Exercise goal >> Only the lines from the opening of the material through the line bearing "[99,1592,194,1606] brides maids" should be reproduced, exactly and without pictures.
= Beginning of Section =
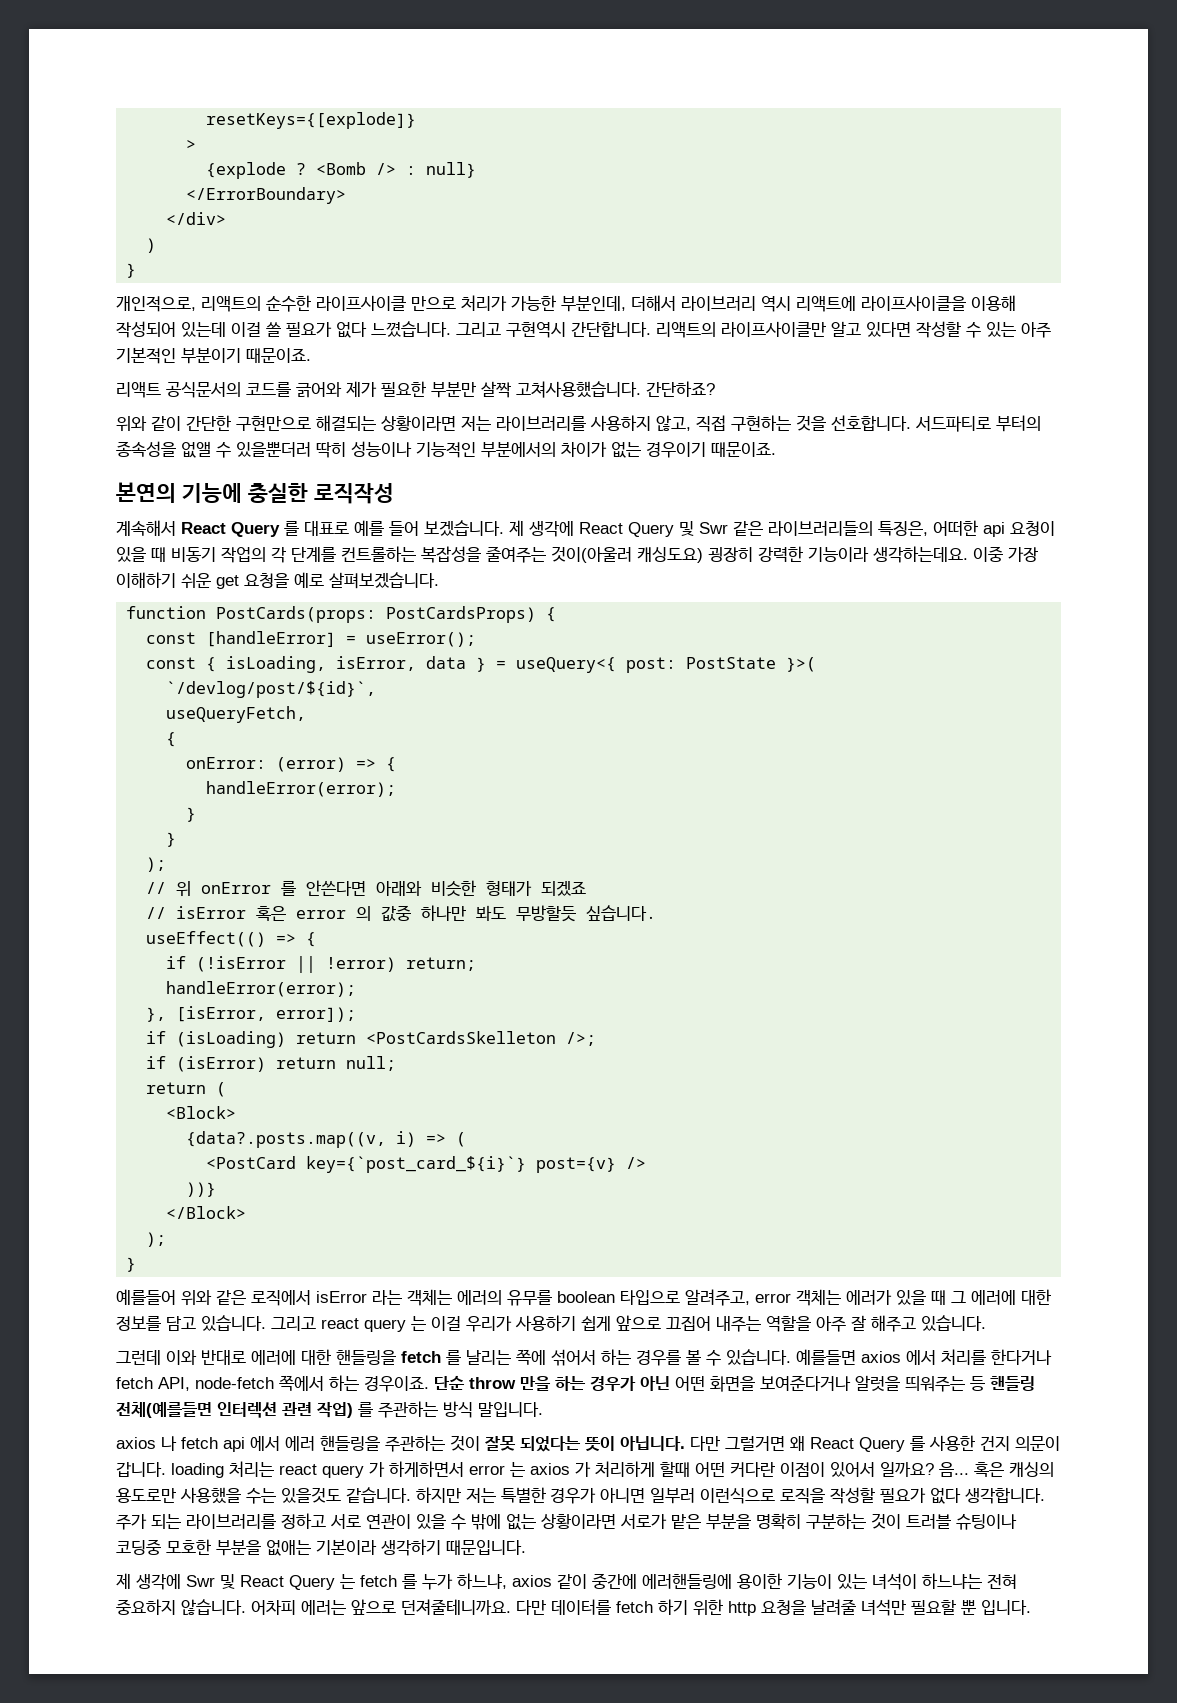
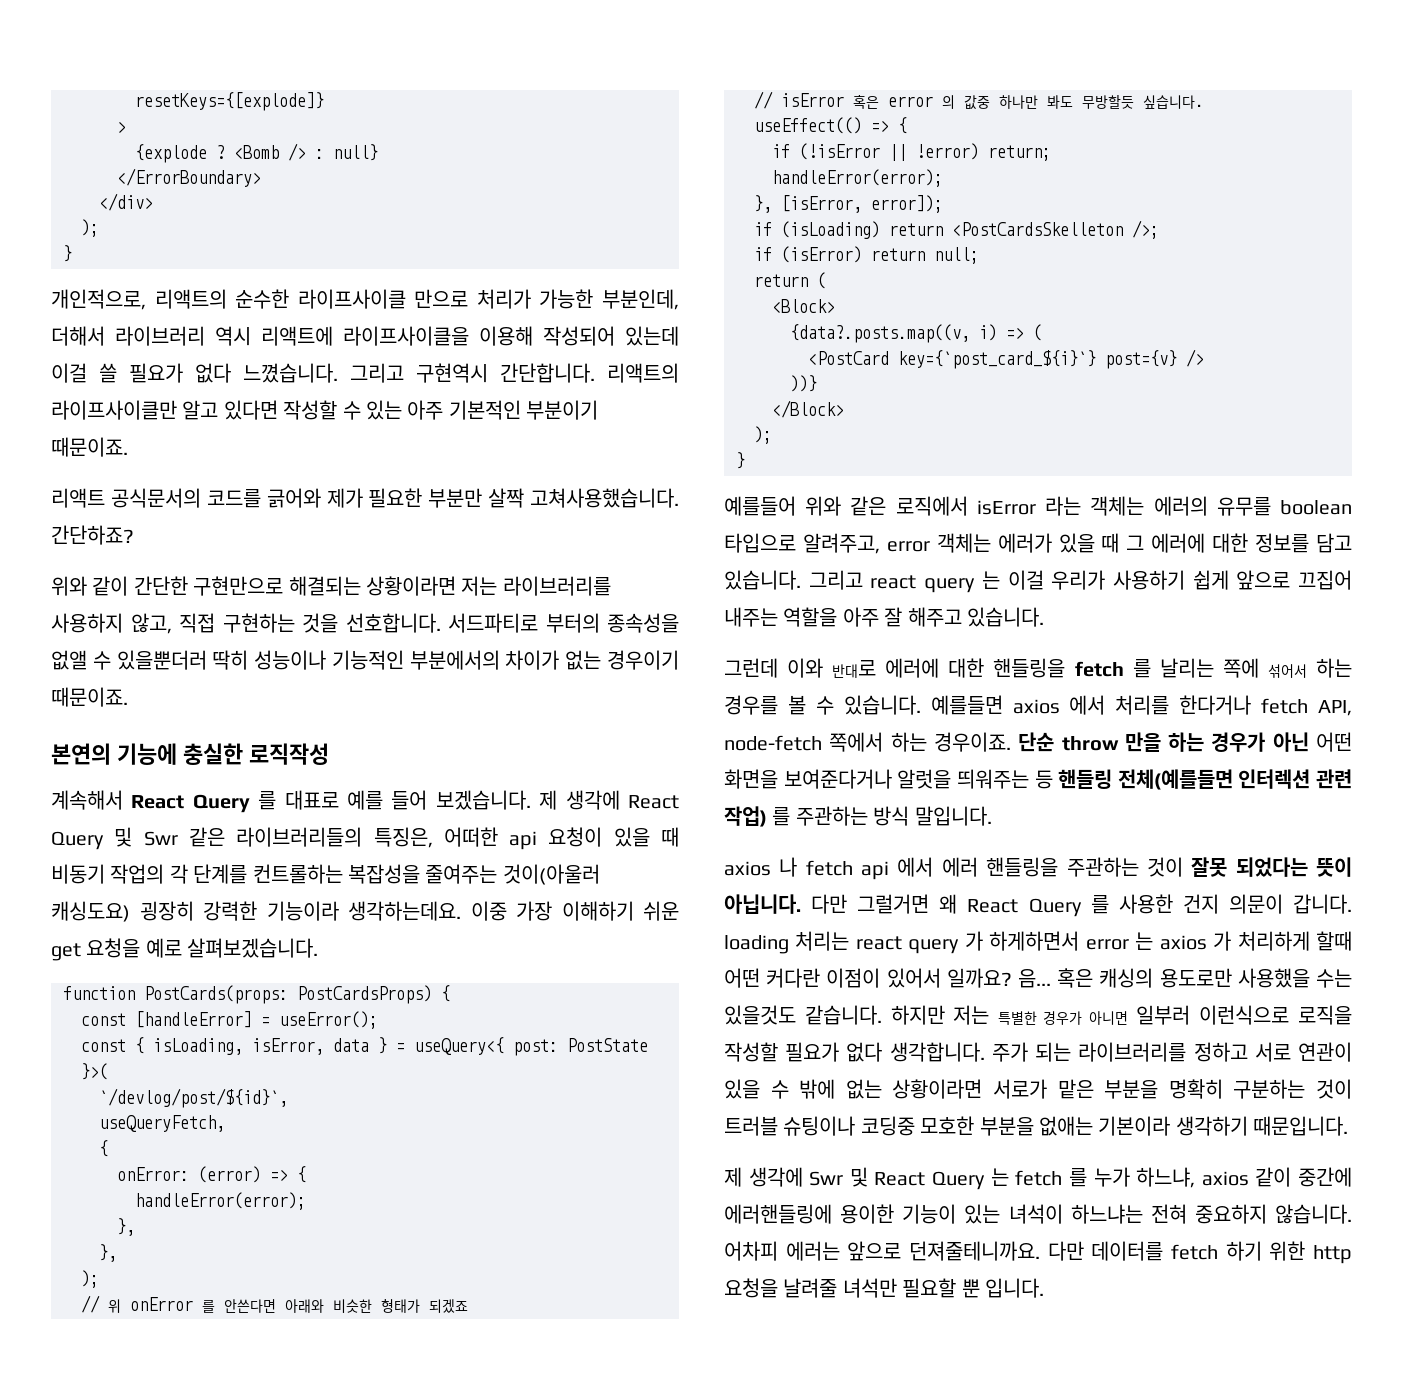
[146,238,157,253] ) -> [81,219,99,237] );
[186,807,197,822] [166,832,177,847] } // } -> [117,1218,135,1236] [99,1244,117,1262] }, // },

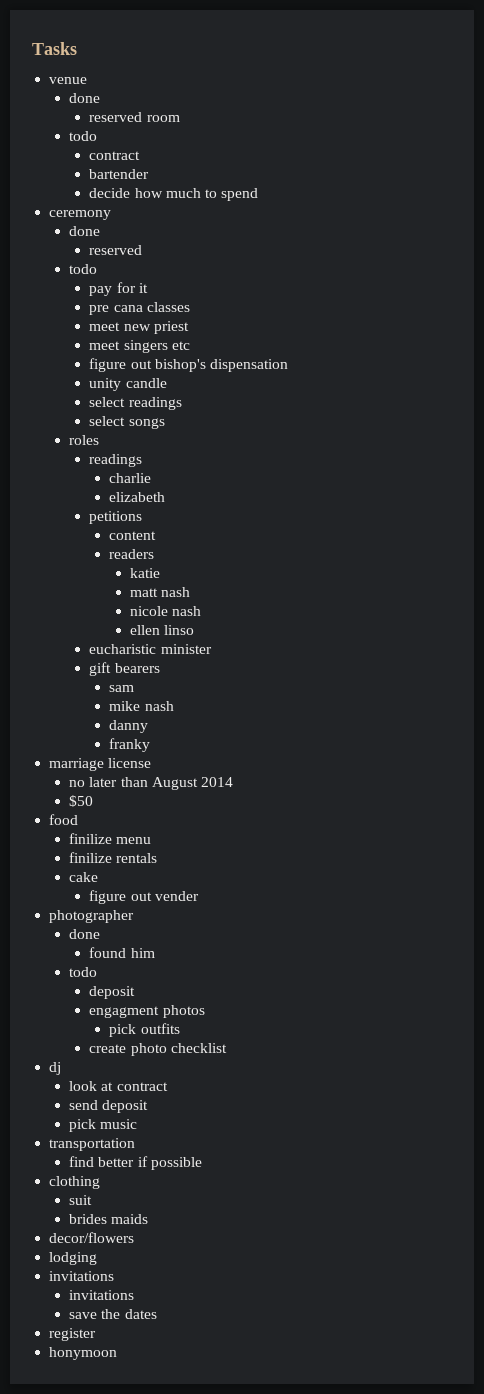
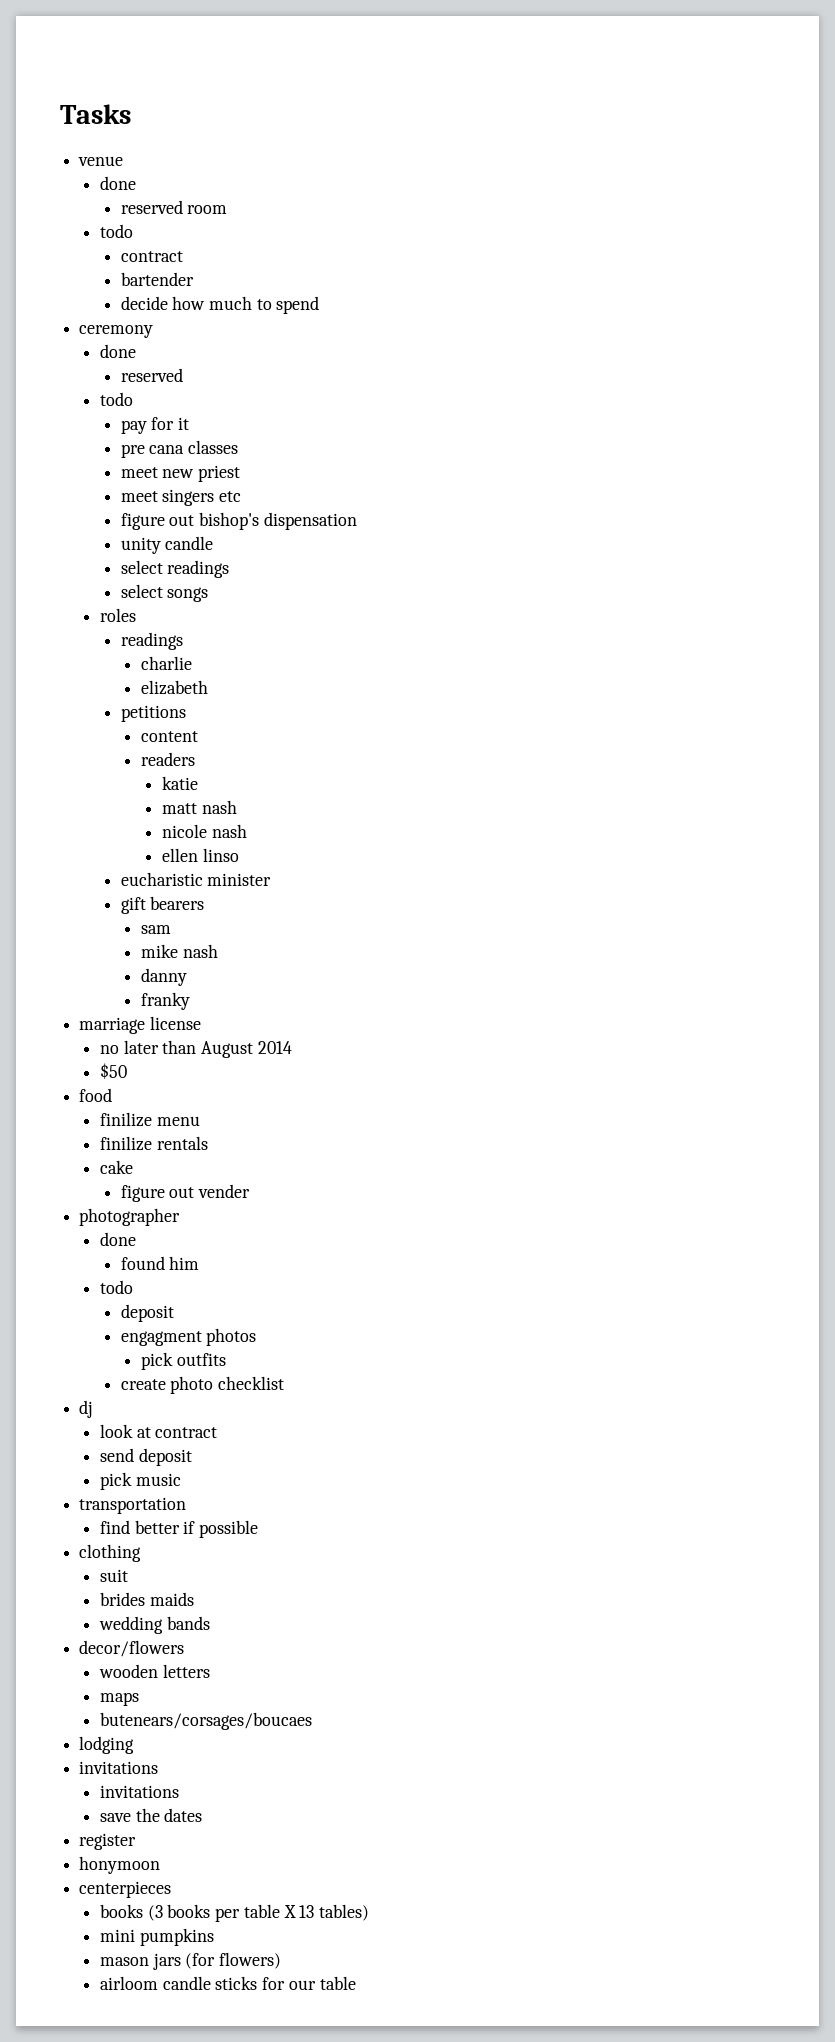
(149, 1219) none -> [98,1616,210,1634] // wedding bands
(135, 1237) none -> [98,1664,210,1678] [99,1692,139,1706] [99,1712,312,1730] // wooden letters // maps // butenears/corsages/boucaes
(118, 1353) none -> [79,1881,172,1898] [99,1904,369,1922] [99,1928,214,1946] [99,1952,282,1970] [99,1976,356,1990] // centerpieces // books (3 books per table X 13 tables) // mini pumpkins // mason jars (for flowers) // airloom candle sticks for our table

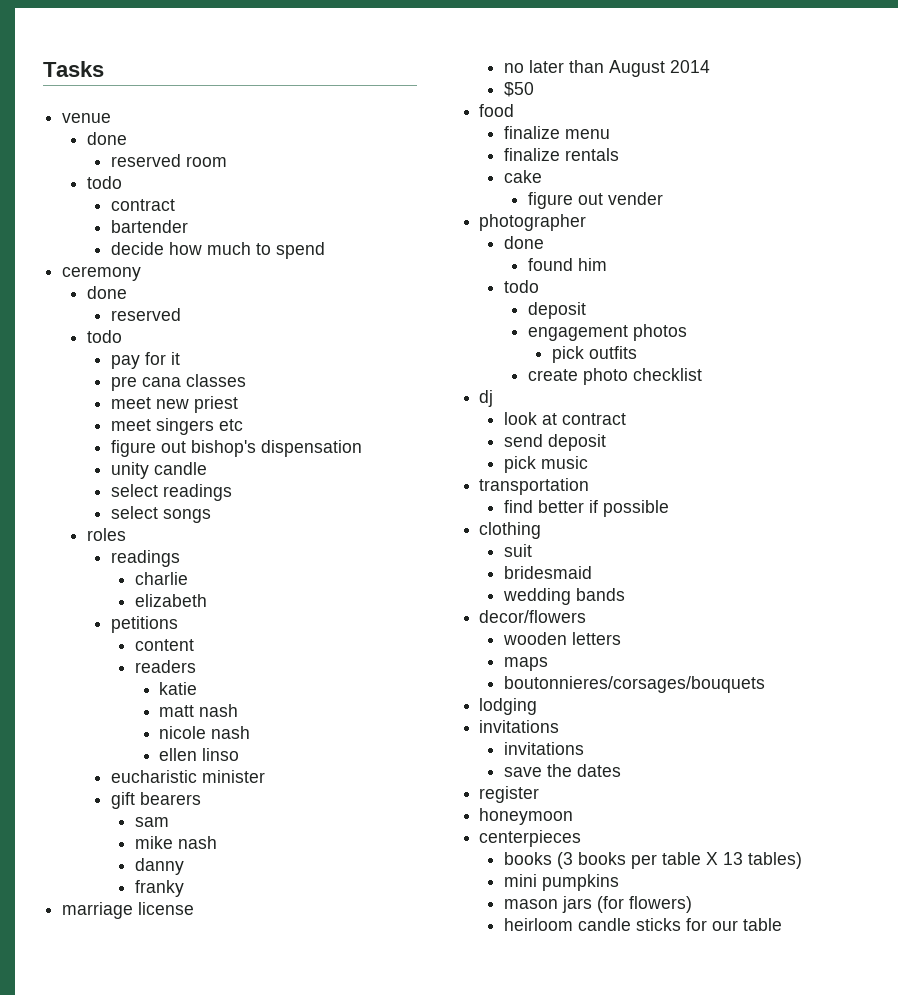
[99,1112,152,1127] finilize -> [503,126,560,139] finalize
[99,1136,152,1151] finilize -> [503,148,560,161] finalize
[120,1331,202,1346] engagment -> [527,325,628,341] engagement
[99,1592,194,1606] brides maids -> [503,566,592,579] bridesmaid
[99,1712,312,1730] butenears/corsages/boucaes -> [503,676,765,693] boutonnieres/corsages/bouquets
[79,1856,161,1874] honymoon -> [479,808,574,825] honeymoon
[99,1976,158,1990] airloom -> [503,918,573,931] heirloom

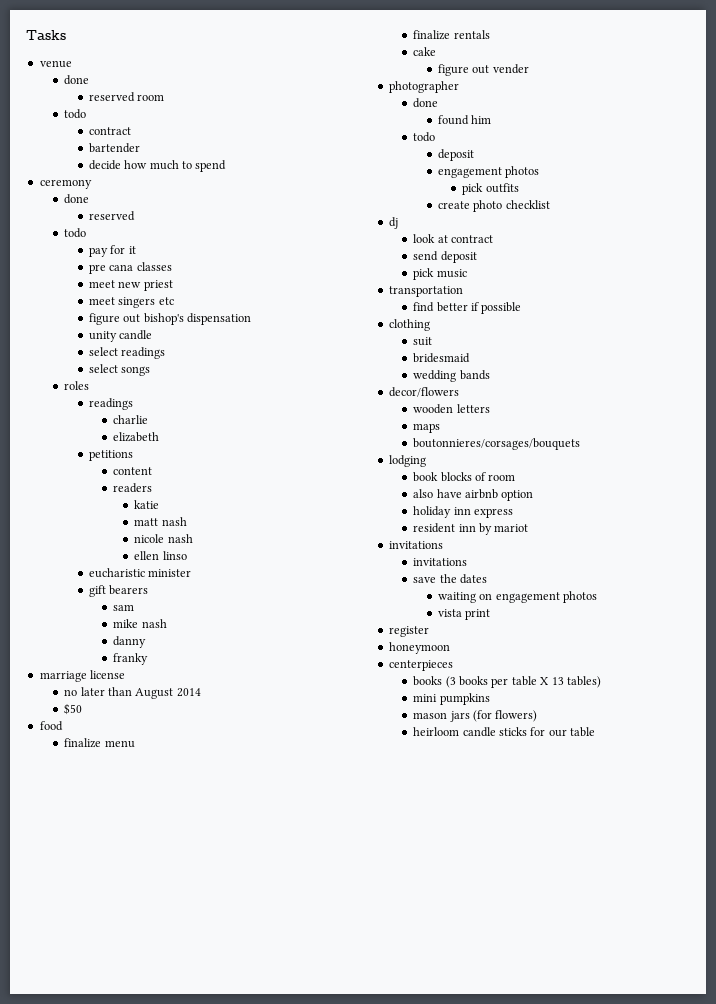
(538, 706) none -> [413,472,516,482] [413,489,534,501] [413,506,514,518] [413,523,529,535] // book blocks of room // also have airbnb option // holiday inn express // resident inn by mariot
(621, 770) none -> [437,591,597,603] [437,609,491,620] // waiting on engagement photos // vista print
= End of Section =
Result for this exercise >>
[146,238,157,253] ) -> [81,219,99,237] );
[186,807,197,822] [166,832,177,847] } // } -> [117,1218,135,1236] [99,1244,117,1262] }, // },

(149, 1219) none -> [98,1616,210,1634] // wedding bands
(135, 1237) none -> [98,1664,210,1678] [99,1692,139,1706] [99,1712,312,1730] // wooden letters // maps // butenears/corsages/boucaes
(118, 1353) none -> [79,1881,172,1898] [99,1904,369,1922] [99,1928,214,1946] [99,1952,282,1970] [99,1976,356,1990] // centerpieces // books (3 books per table X 13 tables) // mini pumpkins // mason jars (for flowers) // airloom candle sticks for our table

[99,1112,152,1127] finilize -> [503,126,560,139] finalize
[99,1136,152,1151] finilize -> [503,148,560,161] finalize
[120,1331,202,1346] engagment -> [527,325,628,341] engagement
[99,1592,194,1606] brides maids -> [503,566,592,579] bridesmaid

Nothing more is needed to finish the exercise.